> _Problem to work on_
What is wanted is the full listing, word for word, without its pictures.

> _The records_
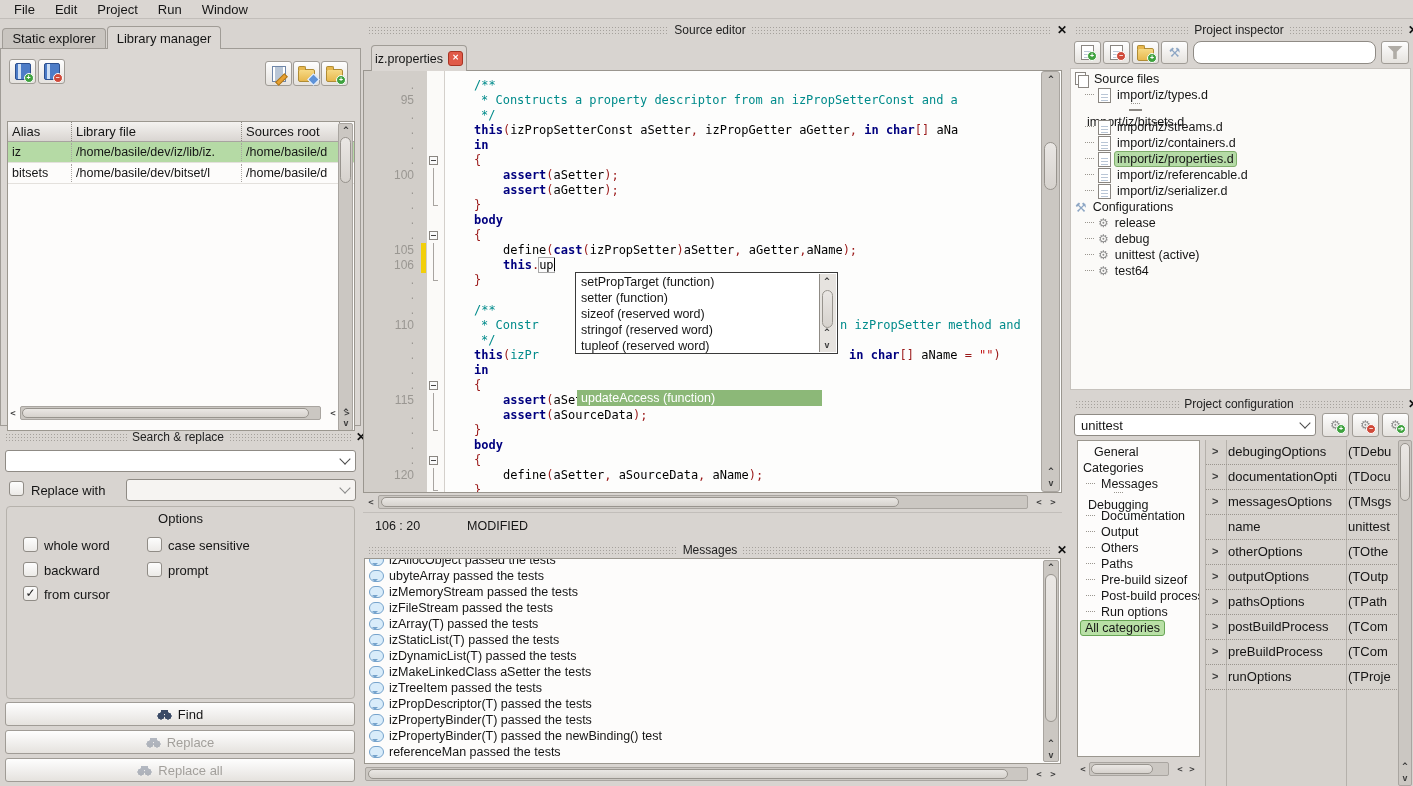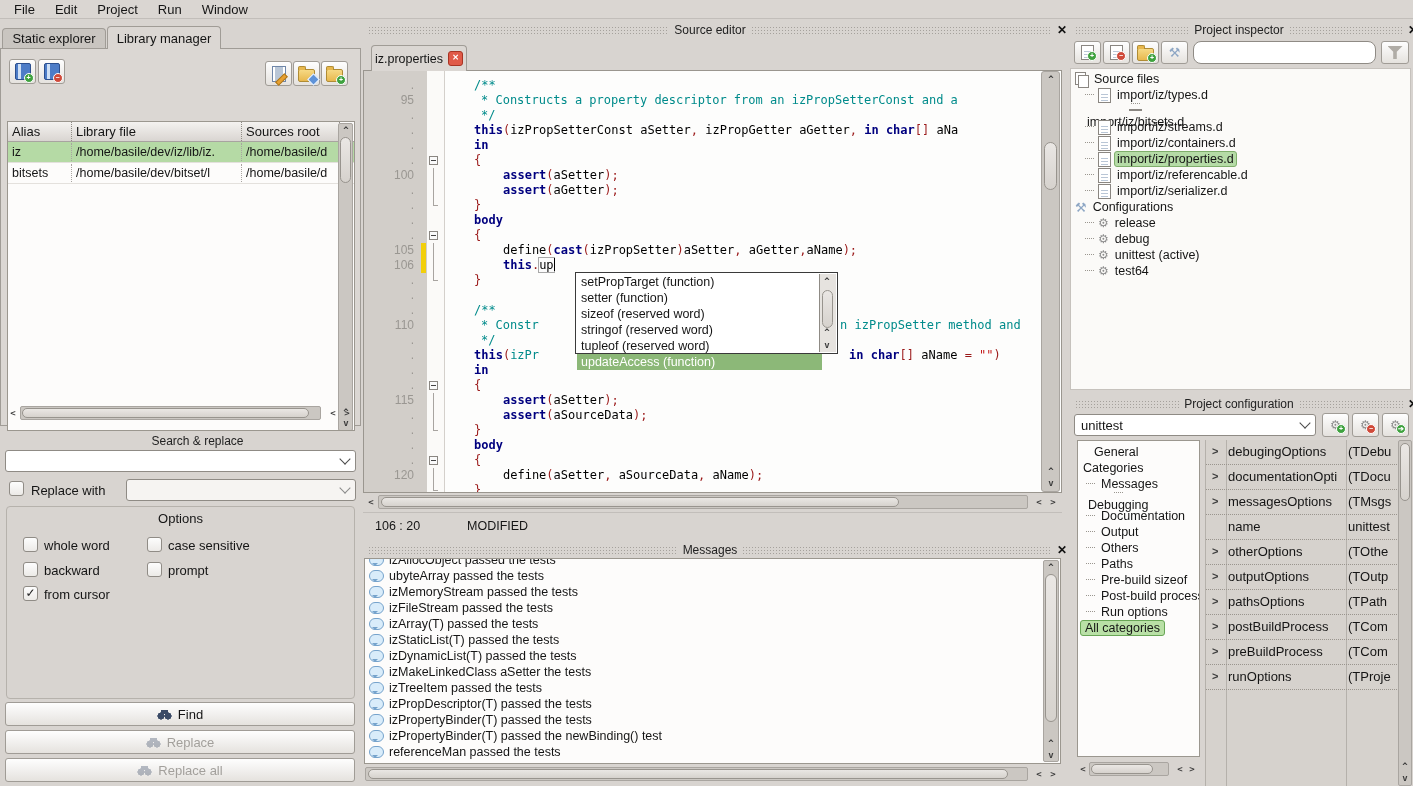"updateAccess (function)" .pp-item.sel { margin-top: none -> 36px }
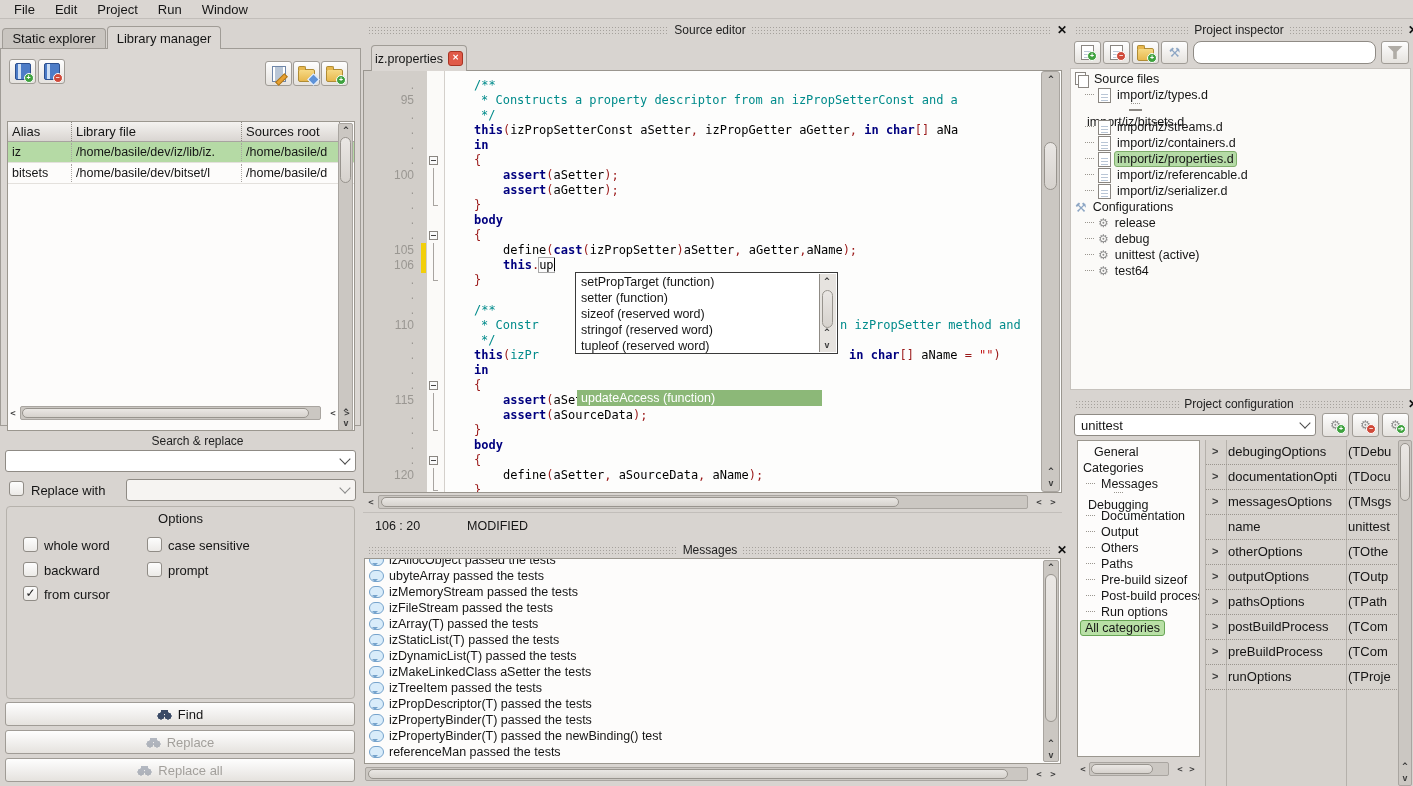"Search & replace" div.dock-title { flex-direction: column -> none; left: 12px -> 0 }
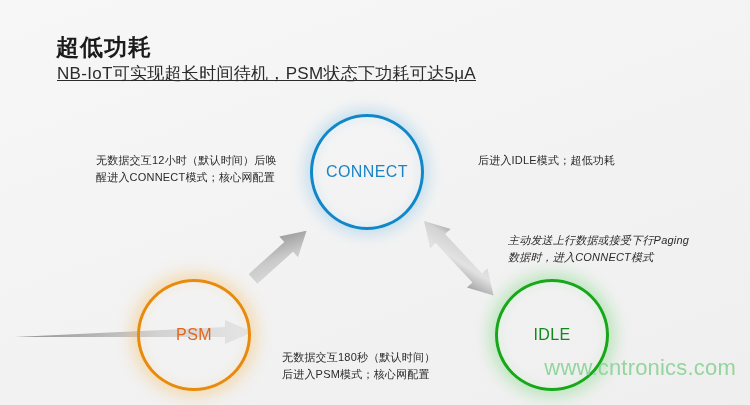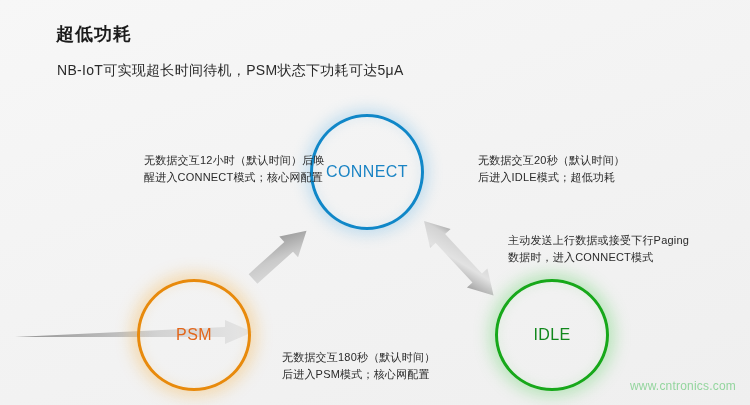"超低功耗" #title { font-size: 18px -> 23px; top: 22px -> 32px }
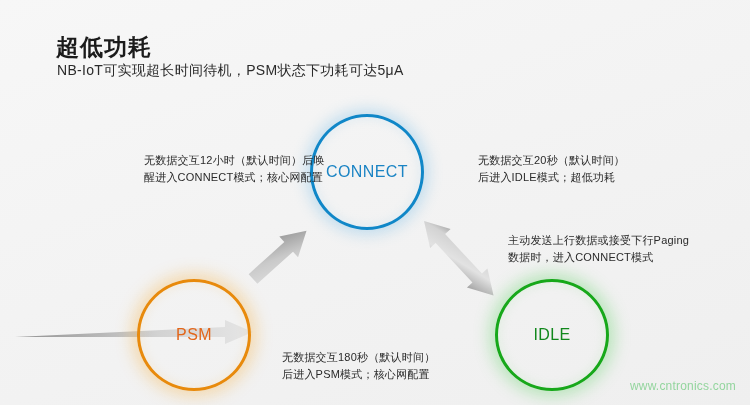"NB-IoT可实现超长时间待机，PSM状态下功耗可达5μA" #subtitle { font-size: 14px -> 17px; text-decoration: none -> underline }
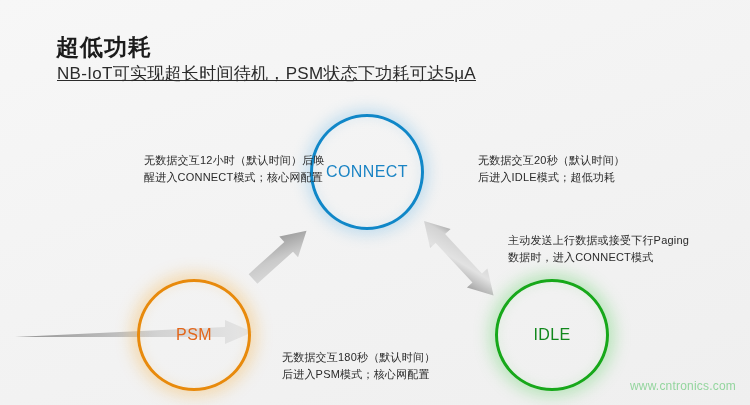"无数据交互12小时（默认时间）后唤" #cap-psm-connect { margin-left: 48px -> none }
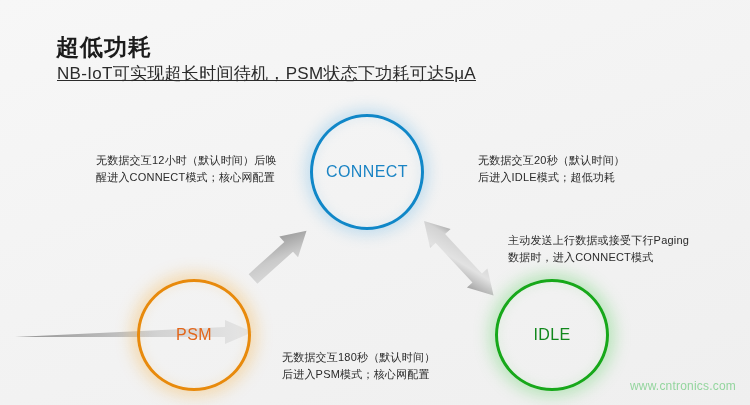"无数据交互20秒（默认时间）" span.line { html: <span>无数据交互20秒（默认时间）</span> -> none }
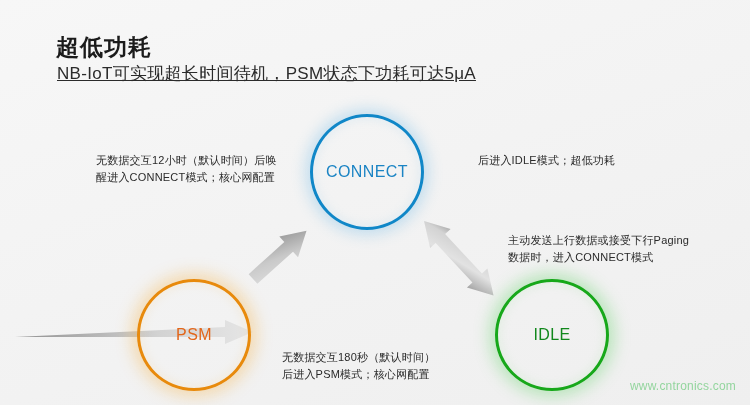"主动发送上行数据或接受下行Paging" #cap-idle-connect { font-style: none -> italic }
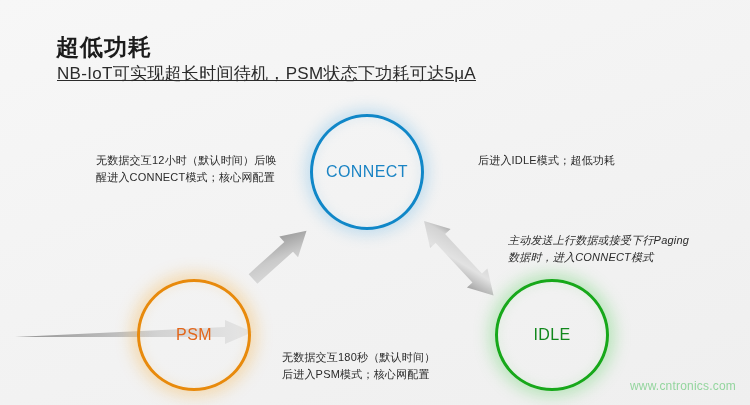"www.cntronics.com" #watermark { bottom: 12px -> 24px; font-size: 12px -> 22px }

> _Result for this task_
"updateAccess (function)" .pp-item.sel { margin-top: none -> 36px }
"Search & replace" div.dock-title { flex-direction: column -> none; left: 12px -> 0 }
"超低功耗" #title { font-size: 18px -> 23px; top: 22px -> 32px }
"NB-IoT可实现超长时间待机，PSM状态下功耗可达5μA" #subtitle { font-size: 14px -> 17px; text-decoration: none -> underline }
"无数据交互12小时（默认时间）后唤" #cap-psm-connect { margin-left: 48px -> none }
"无数据交互20秒（默认时间）" span.line { html: <span>无数据交互20秒（默认时间）</span> -> none }
"主动发送上行数据或接受下行Paging" #cap-idle-connect { font-style: none -> italic }
"www.cntronics.com" #watermark { bottom: 12px -> 24px; font-size: 12px -> 22px }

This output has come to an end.